Se apagó el incendio financiero inmediato de Grecia. Pero todavía quedan focos de fuego que pueden reactivar el desastre en el corto o mediano plazo.
Según cálculos de analistas privados, la economía griega deberá crecer al 8,4% en los próximos 20 años para bajar su ratio deuda-PBI del actual 142% a 60%, porcentaje que exige el tratado de Maastricht para ser parte de la Unión Europea.
El inconveniente es que Grecia no tiene muchos recursos para crecer.
El sector público representa el 40% del PIB. El último plan de ajuste obliga al Gobierno a despedir un 25% de los empleados públicos.
El turismo es la gran fuente de ingresos. Equivale al 15% del PIB. Le sigue la construcción naval. La ayuda de la UE (4% del PIB) es otra gran fuente de ingresos. Gracias a estos fondos, Atenas fue sede de los Juegos Olímpicos, se hicieron obras de infraestructura y el país ingresó al selecto grupo de países con una misma moneda.
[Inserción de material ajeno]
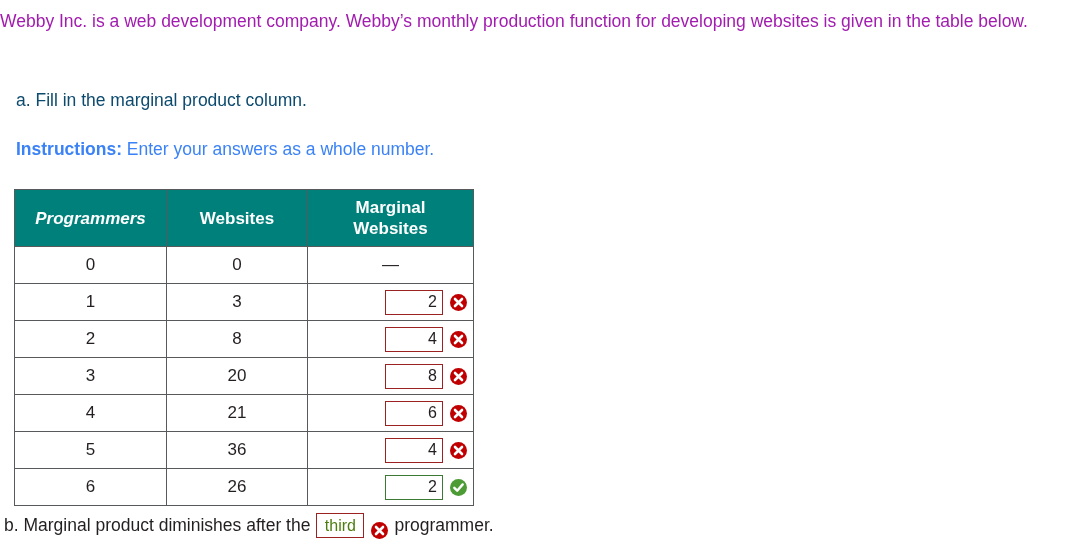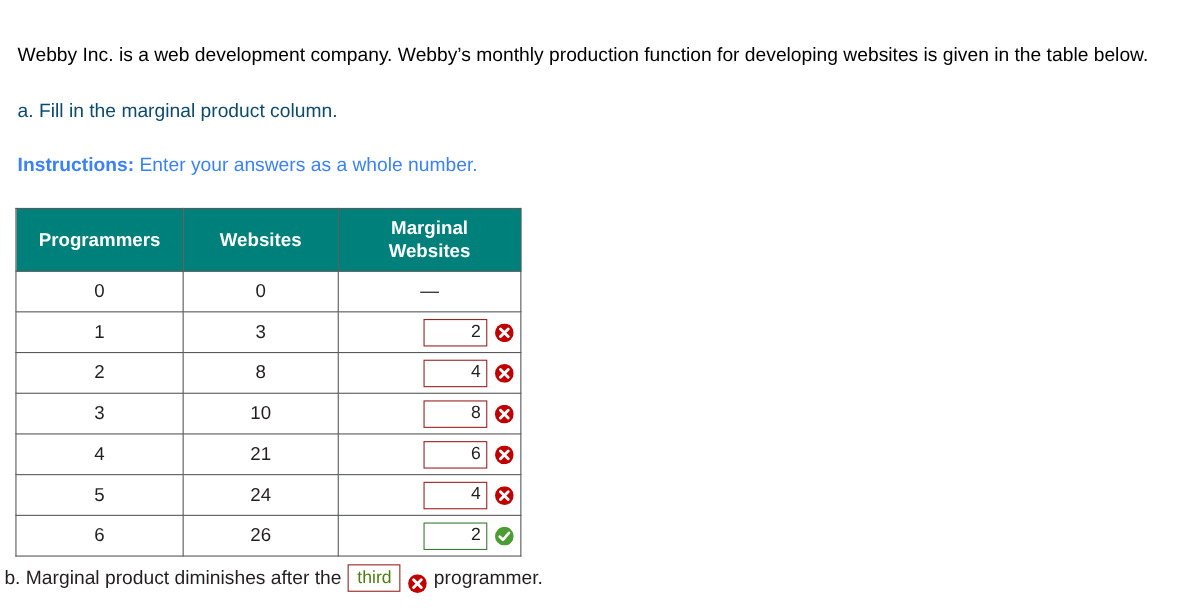--- a/index.html
+++ b/index.html
@@ -17,27 +17,26 @@
   .page {
     position: relative;
     width: 1087px;
     height: 555px;
     overflow: hidden;
   }
 
   
   .prompt {
     position: absolute;
-    left: 16px;
+    left: 0;
     top: 8px;
     width: 1055px;
     font-size: 17.5px;
     line-height: 26px;
-    color: #000000;
-    margin-top: 28px;
+    color: #a21caf;
   }
   .part-a {
     position: absolute;
     left: 16px;
     top: 87px;
     font-size: 17.5px;
     line-height: 26px;
     color: #0c4a6e;
   }
   .instructions {
@@ -72,21 +71,21 @@
   .prod-table thead th {
     background: #00807b;
     color: #ffffff;
     font-size: 17px;
     font-weight: bold;
     line-height: 21px;
     height: 52px;
     padding: 2px 6px;
     border-color: #58595b;
   }
-  .col-prog { width: 139px; }
+  .col-prog { width: 139px; font-style: italic; }
   .col-web  { width: 128px; }
   .col-mp   { width: 153px; }
 
   .prod-table tbody td {
     height: 36px;
     font-size: 17px;
     color: #231f20;
   }
   .mp-cell {
     position: relative;
@@ -229,21 +228,21 @@
                 <circle cx="8.5" cy="8.5" r="8.5" fill="#c00000"></circle>
                 <path d="M5 5 L12 12 M12 5 L5 12" stroke="#ffffff" stroke-width="2.6" stroke-linecap="round"></path>
               </svg>
             </span>
           </div>
         </td>
       </tr>
 
       <tr>
         <td>3</td>
-        <td>10</td>
+        <td>20</td>
         <td class="mp-cell">
           <div class="mp-wrap">
             <input class="ans-input" type="text" value="8" style="">
             <span class="status-icon">
               <svg width="17" height="17" viewBox="0 0 17 17" xmlns="http://www.w3.org/2000/svg">
                 <circle cx="8.5" cy="8.5" r="8.5" fill="#c00000"></circle>
                 <path d="M5 5 L12 12 M12 5 L5 12" stroke="#ffffff" stroke-width="2.6" stroke-linecap="round"></path>
               </svg>
             </span>
           </div>
@@ -261,21 +260,21 @@
                 <circle cx="8.5" cy="8.5" r="8.5" fill="#c00000"></circle>
                 <path d="M5 5 L12 12 M12 5 L5 12" stroke="#ffffff" stroke-width="2.6" stroke-linecap="round"></path>
               </svg>
             </span>
           </div>
         </td>
       </tr>
 
       <tr>
         <td>5</td>
-        <td>24</td>
+        <td>36</td>
         <td class="mp-cell">
           <div class="mp-wrap">
             <input class="ans-input" type="text" value="4" style="">
             <span class="status-icon">
               <svg width="17" height="17" viewBox="0 0 17 17" xmlns="http://www.w3.org/2000/svg">
                 <circle cx="8.5" cy="8.5" r="8.5" fill="#c00000"></circle>
                 <path d="M5 5 L12 12 M12 5 L5 12" stroke="#ffffff" stroke-width="2.6" stroke-linecap="round"></path>
               </svg>
             </span>
           </div>

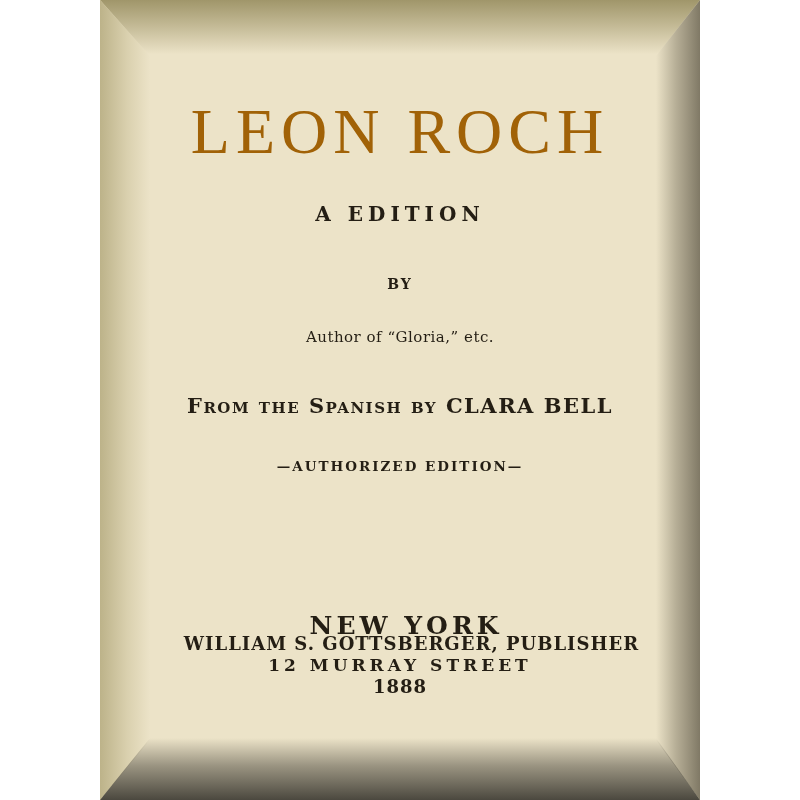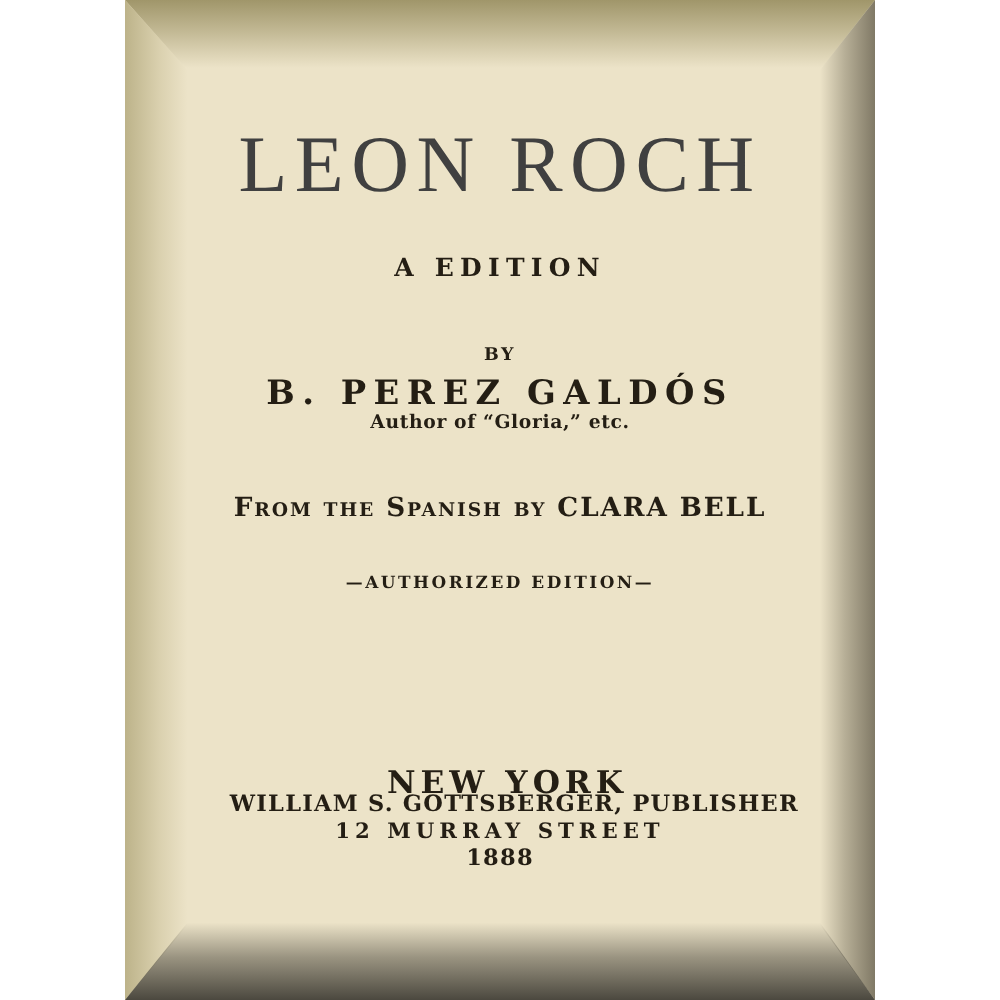--- a/index.html
+++ b/index.html
@@ -61,21 +61,21 @@
     line-height: 1;
     white-space: nowrap;
   }
   .book-title {
     top: 100px;
     margin: 0;
     font-family: "Liberation Serif", serif;
     font-weight: 400;
     font-size: 64px;
     letter-spacing: 6px;
-    color: #404040;
+    color: #a16207;
   }
   .book-subtitle {
     top: 204px;
     font-weight: 700;
     font-size: 20px;
     letter-spacing: 5px;
   }
   .by-label {
     top: 277px;
     font-weight: 700;
@@ -83,21 +83,21 @@
     letter-spacing: 2px;
   }
   .author-name {
     top: 301px;
     font-weight: 700;
     font-size: 27px;
     letter-spacing: 6px;
   }
   .author-note {
     top: 330px;
-    font-weight: 700;
+    font-weight: 400;
     font-size: 15px;
     letter-spacing: 0.5px;
   }
   .translation {
     top: 395px;
     font-weight: 700;
     font-size: 21px;
     letter-spacing: 1.5px;
   }
   .translation .prefix { font-variant: small-caps; }
@@ -158,21 +158,20 @@
     <div class="bevel bevel-bottom"></div>
 
     <div class="content">
 
       <h1 class="line book-title">LEON ROCH</h1>
 
       <div class="line book-subtitle">A EDITION</div>
 
       <div class="line by-label">BY</div>
 
-      <div class="line author-name">B. PEREZ GALDÓS</div>
 
       <div class="line author-note">Author of “Gloria,” etc.</div>
 
       <div class="line translation">
         <span class="prefix">From the Spanish by</span>
         <span class="translator">CLARA BELL</span>
       </div>
 
       <div class="line edition-note">—AUTHORIZED EDITION—</div>
 

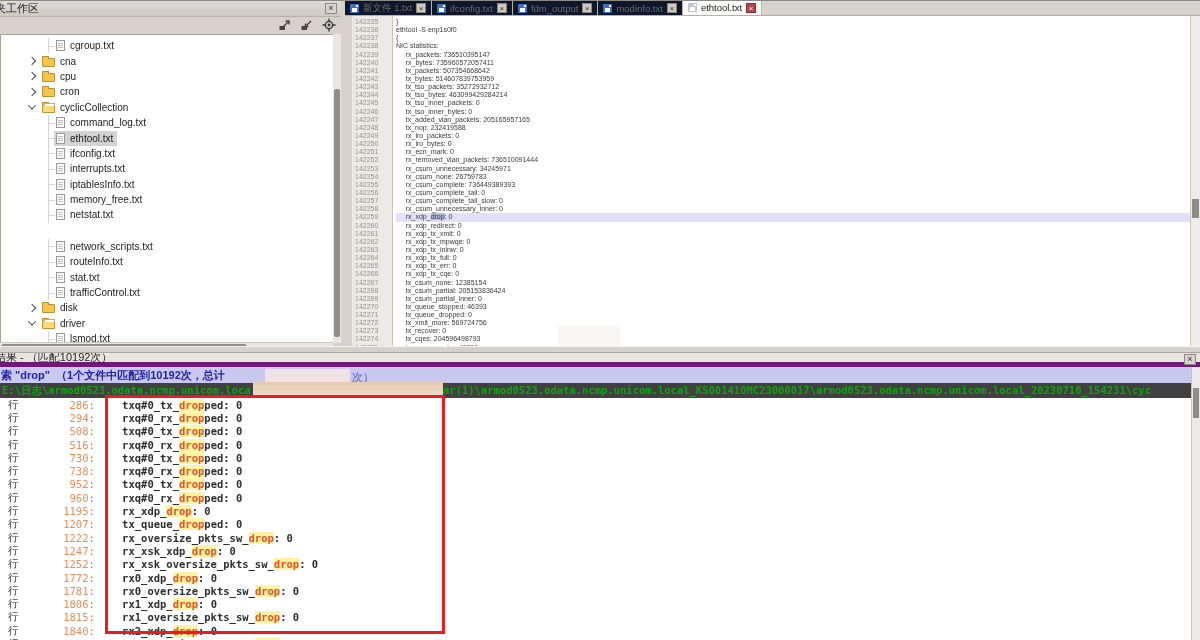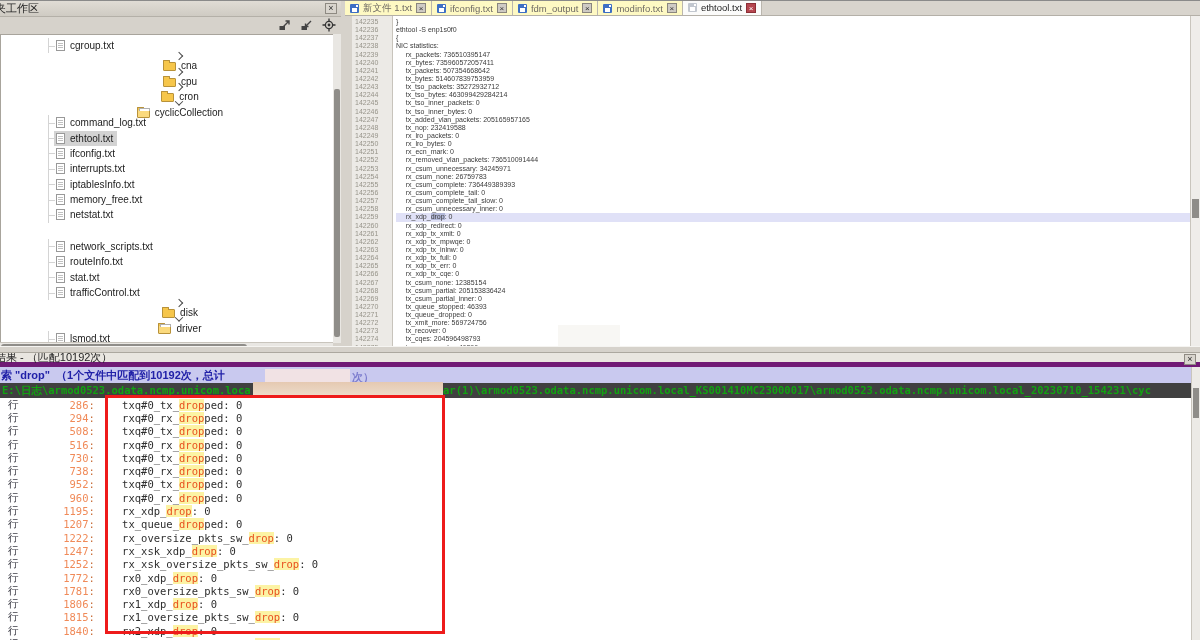--- a/index.html
+++ b/index.html
@@ -9,21 +9,21 @@
   
   #left-panel{position:absolute;left:0;top:0;width:341px;height:352px;border-radius:8px;}
   .panel-titlebar{position:absolute;left:0;top:0;right:0;height:15px;background:linear-gradient(#e0dcd5,#cfcbc3);border-bottom:1px solid #b4b0a8;font-size:11px;color:#222;display:flex;align-items:center;overflow:hidden;}
   .panel-title{margin-left:-5px;white-space:nowrap;}
   .small-close{position:absolute;right:4px;top:2px;width:12px;height:11px;background:#d9d5ce;border:1px solid #8e8a82;font-size:9px;line-height:9px;text-align:center;color:#333;box-sizing:border-box;cursor:default;}
   .panel-toolbar{position:absolute;top:15px;left:0;right:0;height:18px;display:flex;justify-content:flex-end;align-items:center;gap:8px;padding-right:5px;}
   .tbicon{width:14px;height:14px;display:block;}
 
   #tree{position:absolute;left:0;top:33px;width:333px;height:309px;background:#fff;border:1px solid #a8a49c;border-right:none;box-sizing:border-box;overflow:hidden;padding-top:3px;}
   .trow{height:15.4px;display:flex;align-items:center;font-size:10px;color:#1c1c1c;position:relative;white-space:nowrap;}
-  .trow.folder{padding-left:28px;flex-direction:column;}
+  .trow.folder{padding-left:28px;}
   .trow.file{padding-left:53px;}
   .trow.gap{height:16px;}
   .trow.file::before{content:"";position:absolute;left:47px;top:0;bottom:0;width:1px;background:#d4d4d4;}
   .trow.file::after{content:"";position:absolute;left:47px;top:50%;width:7px;height:1px;background:#d4d4d4;}
   .row-inner{display:flex;align-items:center;gap:5px;padding:1px 4px 1px 2px;height:13px;}
   .trow.selected .row-inner{background:#d3d3d3;}
   .chev{width:5px;height:5px;border-right:1.4px solid #4a4a4a;border-bottom:1.4px solid #4a4a4a;transform:rotate(-45deg);margin-right:5px;flex:0 0 auto;}
   .chev.open{transform:rotate(45deg) translate(-1px,-1px);}
   .icon-folder{width:13px;height:9px;background:#f6c64b;border:1px solid #b8923a;border-radius:1px;position:relative;margin-top:2px;flex:0 0 auto;box-sizing:border-box;}
   .icon-folder::before{content:"";position:absolute;top:-3px;left:-1px;width:5px;height:2px;background:#f6c64b;border:1px solid #b8923a;border-bottom:none;border-radius:1px 1px 0 0;}
@@ -31,21 +31,21 @@
   .icon-folder.open::after{content:"";position:absolute;left:1px;top:-2px;width:9px;height:2px;background:#fff;border:1px solid #b0b0b0;border-bottom:none;}
   .icon-file{width:9px;height:11px;background:#fff;border:1px solid #999;position:relative;flex:0 0 auto;box-sizing:border-box;}
   .icon-file::before{content:"";position:absolute;left:1px;top:2px;width:5px;height:1px;background:#c0c0c0;box-shadow:0 2px 0 #c0c0c0,0 4px 0 #c0c0c0;}
   .tree-vscroll{position:absolute;right:0;top:33px;width:8px;height:309px;background:#e9e7e3;}
   .tree-vscroll .thumb{position:absolute;left:1px;right:1px;top:55px;height:248px;background:#8f8d89;border-radius:2px;}
   .tree-hscroll{position:absolute;left:0;bottom:0;height:10px;width:333px;background:#e9e7e3;border-top:1px solid #c9c5bd;}
   .tree-hscroll .thumb{position:absolute;top:1px;bottom:1px;left:1px;width:246px;background:#8f8d89;border-radius:3px;}
 
   
   #tab-bar{position:absolute;left:345px;top:0;right:0;height:15px;background:#d8d4cd;display:flex;align-items:flex-end;border-bottom:1px solid #b4b0a8;box-sizing:border-box;}
-  .tab{height:14px;display:flex;align-items:center;padding:0 5px;font-size:9.5px;color:#6e6a64;background:#fef9c3;border-right:1px solid #bab6ae;gap:4px;white-space:nowrap;cursor:default;}
+  .tab{height:14px;display:flex;align-items:center;padding:0 5px;font-size:9.5px;color:#6e6a64;background:#0f172a;border-right:1px solid #bab6ae;gap:4px;white-space:nowrap;cursor:default;}
   .tab.active{background:#fbfbfa;color:#1e1e1e;height:15px;}
   .floppy{width:9px;height:9px;background:#3e6fc4;position:relative;border-radius:1px;flex:0 0 auto;}
   .floppy::after{content:"";position:absolute;left:2px;bottom:1px;width:5px;height:4px;background:#fff;}
   .floppy::before{content:"";position:absolute;right:1px;top:1px;width:2px;height:2px;background:#fff;}
   .tab.active .floppy{background:#c2c7cf;}
   .tab-close{width:10px;height:10px;line-height:9px;font-size:8px;text-align:center;background:#cfcbc4;border:1px solid #8a867e;color:#333;box-sizing:border-box;flex:0 0 auto;}
   .tab.active .tab-close{background:#b5454e;color:#fff;border-color:#8c2f36;}
 
   
   #editor{position:absolute;left:352px;top:15px;right:10px;height:330px;background:#fff;overflow:hidden;}
@@ -70,21 +70,21 @@
   .res-file{height:15px;background:#404040;color:#11a211;font-family:"DejaVu Sans Mono","Liberation Mono",monospace;font-weight:bold;font-size:10.5px;display:flex;align-items:center;white-space:pre;position:relative;overflow:hidden;padding-left:2px;}
   .res-file .seg2{position:absolute;left:443px;top:1px;}
   .redact-search{position:absolute;left:265px;top:16px;width:85px;height:13px;background:#f3e4e3;opacity:.95;}
   .search-suffix{position:absolute;left:352px;top:16px;height:16px;display:flex;align-items:center;color:#2121a8;font-weight:bold;font-size:11px;opacity:.45;}
   .redact-file{position:absolute;left:253px;top:29px;width:190px;height:14px;background:linear-gradient(#e5c9b1,#ecdccb);}
   #res-rows{position:absolute;left:0;top:45px;right:9px;bottom:0;overflow:hidden;font-family:"DejaVu Sans Mono","Liberation Mono",monospace;font-size:10.5px;color:#2e2e2e;}
   .rrow{height:13.3px;display:flex;align-items:center;white-space:pre;}
   .r-hang{margin-left:8px;color:#3c3c46;}
   .r-num{width:70px;text-align:right;color:#f08a58;}
   .r-colon{color:#c9713f;}
-  .r-text{margin-left:2px;}
+  .r-text{margin-left:2px;font-weight:bold;}
   .r-match{color:#e8501e;background:#fcf3a4;}
   #red-rect{position:absolute;left:105px;top:42px;width:340px;height:239px;border:3px solid #ee1b1b;box-sizing:border-box;pointer-events:none;z-index:6;}
   #res-vscroll{position:absolute;right:0;top:14px;width:9px;bottom:0;background:#eceae6;border-left:1px solid #c9c5bd;box-sizing:border-box;}
   #res-vscroll .thumb{position:absolute;left:1px;right:1px;top:21px;height:30px;background:#8f8d89;}
 </style>
 </head>
 <body>
 
 <div id="app">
Cuando pasó todo este viento de cola, la economía se contrajo 2% en 2009, 4,8% en 2010 y 5,5% en los primeros tres meses de este año. El agravamiento del déficit fiscal de 3% del PBI en 2000 al 15% en 2009 empeoró el cuadro.
El desempleo llega al 12% y el desecanto social se siente en las calles desde cuando comenzó la crisis de deuda hace ya 18 meses.
Grecia no es un gran exportador. En 2010 vendió al exterior por US$ 21 mil millones e importó por US$ 45 mil millones. Importa petróleo y maquinaria.
Un 12% de la población activa de Grecia trabaja en la agricultura, que constituye el 5% del producto interno bruto (PIB).
Pero su productividad es inferior a la que cabría esperar de este sector de la economía. Las explotaciones son pequeñas (3,4 ha de media) lo que dificulta el uso eficaz de equipos mecánicos. Además, el rendimiento es bajo a causa de la sequía y la erosión de los suelos. El tabaco es el cultivo principal y aporta cerca del 3% de los ingresos por exportación.
El gran desafío será contar con los recursos para pagar sus US$ 500 mil millones de deuda. Como parte del segundo rescate, se postergarán vencimientos de corto plazo y se canjearán bonos. Pero tarde o temprano, los fondos adicionales deberán aparecer o generarse. Habrá que ver cómo y de dónde.